Haley Donwerth: Can you speak to the access of health care and tele-health services during COVID-19 and available bandwidth to support that access?

Rep. Lina Ortega: “Texas has been slow to increasing access to healthcare even though we are a state with a large percentage of uninsured. The increase to tele-health services during COVID-19 is essentially a pilot program. Normally the state will set up these programs before it is moved into the policy or law and the fact that the state has relaxed these rules to access tele-health has allowed more people to receive care remotely, because people have been reluctant to see a health care provider since the onset of COVID-19 for fear of getting infected. Expansion to tele-health services has been especially helpful in rural communities where distance to the nearest provider was an issue. Access to health care still remains a problem among communities where the internet isn’t accessible. For example, I represent a district that represents the south side of El Paso that largely lacks access to the internet, so a lot of my constituents still can’t utilize tele-health.  This is an area we will have to improve to ensure that more people are able to utilize tele-health services.”

HD: What steps do you think need to be taken from a public health standpoint to prevent further COVID-19 spread?

LO: “We have to continue to limit the opening of businesses, in particular, bars. We need to have timely results of tests. We need to make testing available in residential areas, especially those considered hot spots. And we need more hybrid testing locations where they can walk to to be tested. We need to advise the public to continue to wear their mask in public and wash their hands often, and continue to limit the capacity of businesses.”

HD: What public health items do you want to focus on in the next legislative session?

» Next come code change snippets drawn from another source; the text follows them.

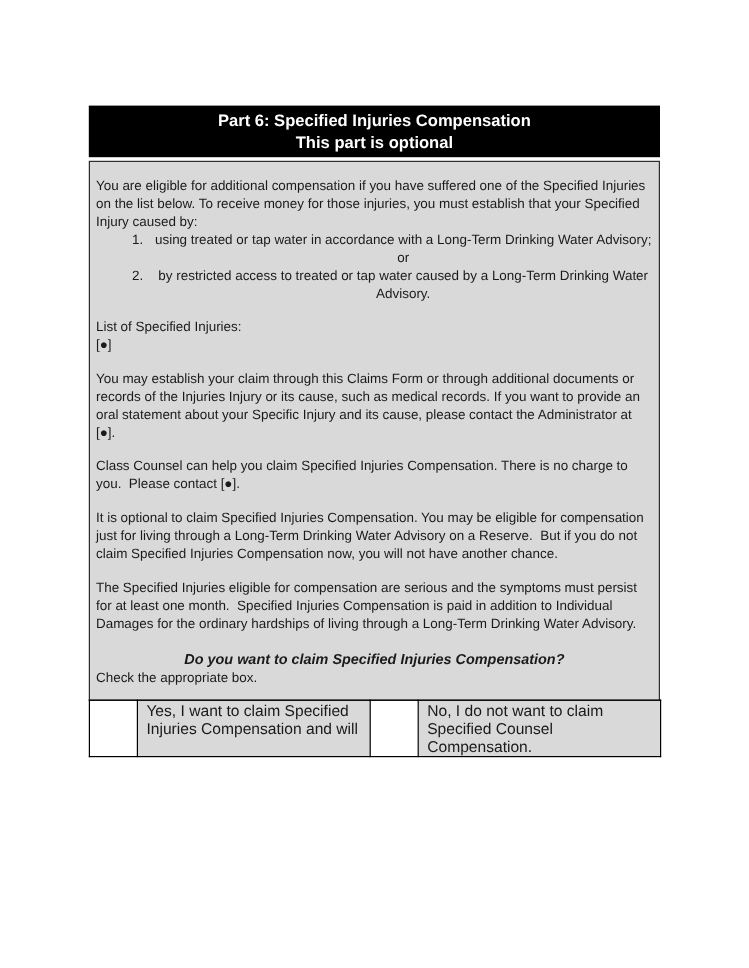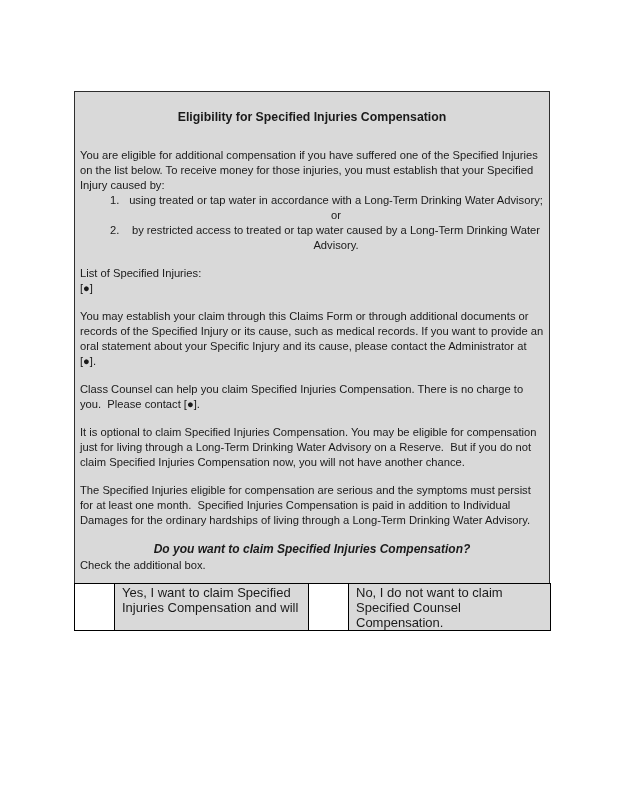--- a/index.html
+++ b/index.html
@@ -86,6 +86,10 @@
 <div class="page">
   <div class="doc">
 
+    <div class="part-header">
+      <div>Part 6: Specified Injuries Compensation</div>
+      <div>This part is optional</div>
+    </div>
 
     <div class="panel">
       <div class="panel-heading">Eligibility for Specified Injuries Compensation</div>

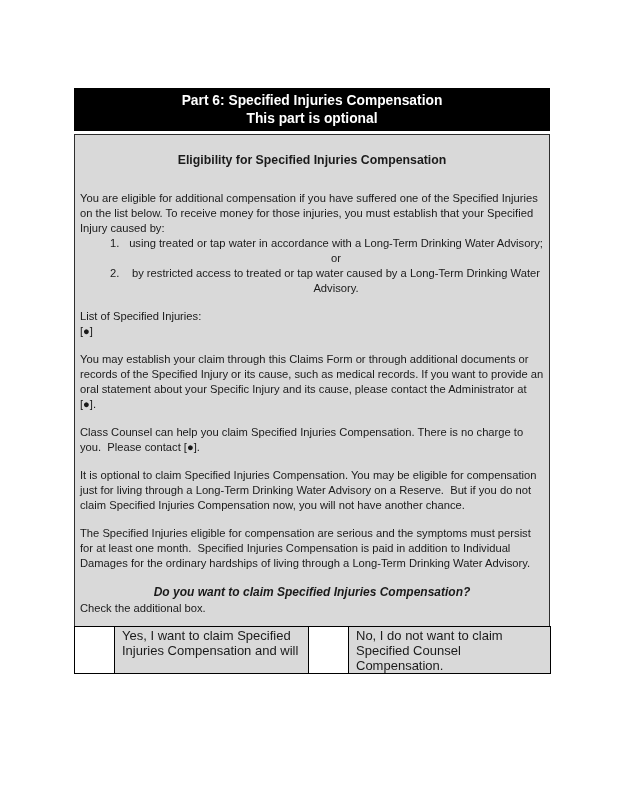--- a/index.html
+++ b/index.html
@@ -92,7 +92,6 @@
     </div>
 
     <div class="panel">
-      <div class="panel-heading">Eligibility for Specified Injuries Compensation</div>
 
       <p class="para tight">You are eligible for additional compensation if you have suffered one of the Specified Injuries on the list below. To receive money for those injuries, you must establish that your Specified Injury caused by:</p>
 

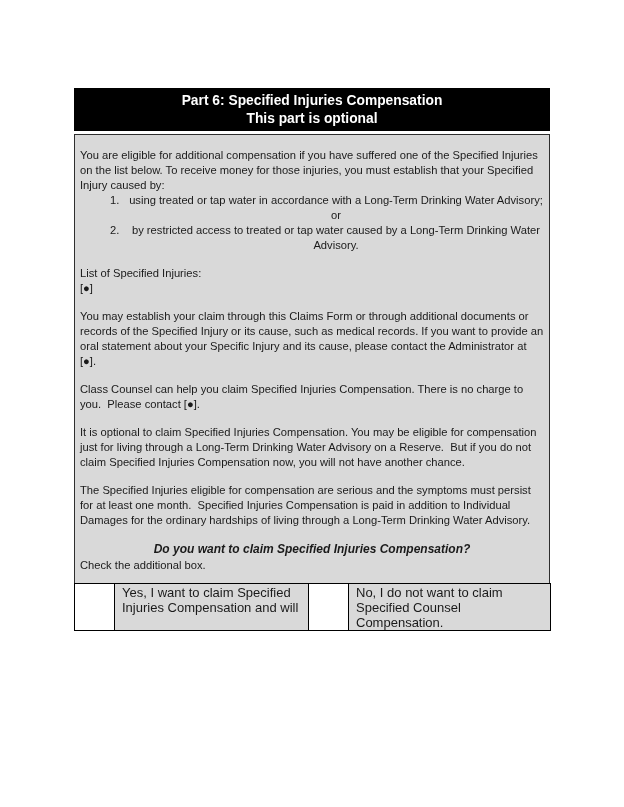--- a/index.html
+++ b/index.html
@@ -109,7 +109,7 @@
       <p class="para">List of Specified Injuries:
 [●]</p>
 
-      <p class="para">You may establish your claim through this Claims Form or through additional documents or records of the Specified Injury or its cause, such as medical records. If you want to provide an oral statement about your Specific Injury and its cause, please contact the Administrator at [●].</p>
+      <p class="para">You may establish your claim through this Claims Form or through additional documents or records of the Injuries Injury or its cause, such as medical records. If you want to provide an oral statement about your Specific Injury and its cause, please contact the Administrator at [●].</p>
       <p class="para">Class Counsel can help you claim Specified Injuries Compensation. There is no charge to you.  Please contact [●].</p>
       <p class="para">It is optional to claim Specified Injuries Compensation. You may be eligible for compensation just for living through a Long-Term Drinking Water Advisory on a Reserve.  But if you do not claim Specified Injuries Compensation now, you will not have another chance.</p>
       <p class="para">The Specified Injuries eligible for compensation are serious and the symptoms must persist for at least one month.  Specified Injuries Compensation is paid in addition to Individual Damages for the ordinary hardships of living through a Long-Term Drinking Water Advisory.</p>

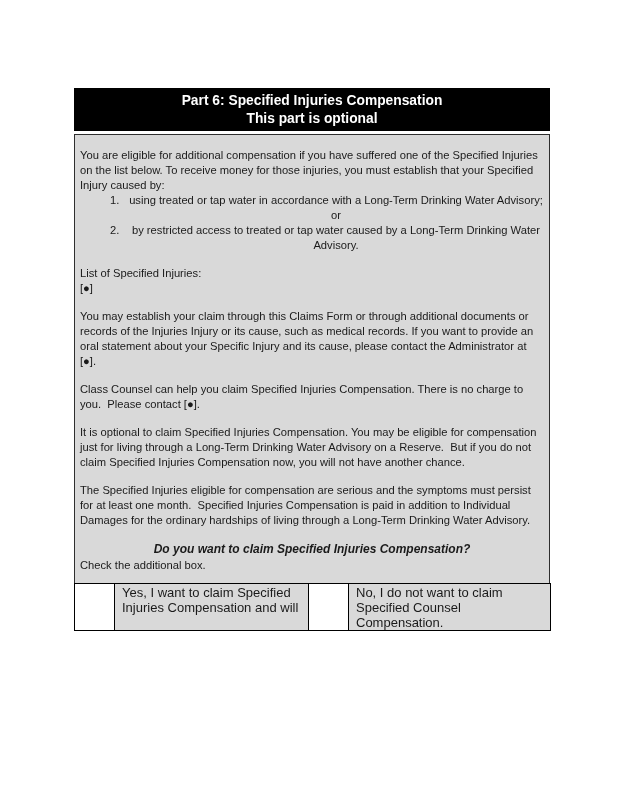--- a/index.html
+++ b/index.html
@@ -115,7 +115,7 @@
       <p class="para">The Specified Injuries eligible for compensation are serious and the symptoms must persist for at least one month.  Specified Injuries Compensation is paid in addition to Individual Damages for the ordinary hardships of living through a Long-Term Drinking Water Advisory.</p>
 
       <div class="question">Do you want to claim Specified Injuries Compensation?</div>
-      <p class="instruction">Check the additional box.</p>
+      <p class="instruction">Check the appropriate box.</p>
     </div>
 
     <table class="choice-table">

LO: “Depending on what occurs in November will be important on deciding what legislation I will be pushing for. There will be a strong push for Medicaid expansion next session to work on lowering the numbers of uninsured. I want to continue to push the community health workers bills, because they are proven to be very effective. I will continue to push for access to lactation services and postpartum care, especially among low income women, and I will be working with our incoming senator to develop a binational health plan to address health crises along the US- Mexico border.”

HD: I’ve seen recent COVID-19 numbers in Texas total 3,759 daily new cases, what do you think has caused this downward trend in positive cases?

LO: “The Governor was slow to implement face coverings and close down bars and other businesses, and now that those measures are in place, I think that this helped with slowing the spread of the virus. We have had a serious issue in Texas with delays in getting the results, which could be a reason why we aren’t seeing as many positive cases.” 

HD: How has Hurricane Laura impacted health care, especially during COVID-19?

LO: “I am aware of what is happening in central Texas, the fact that there has been two public health emergencies making it difficult for people to adhere to the best measures to prevent COVID-19 when people are having to leave their home. People are not getting tested and there is a delay in the results being processed making it difficult to track what is happening in that area.”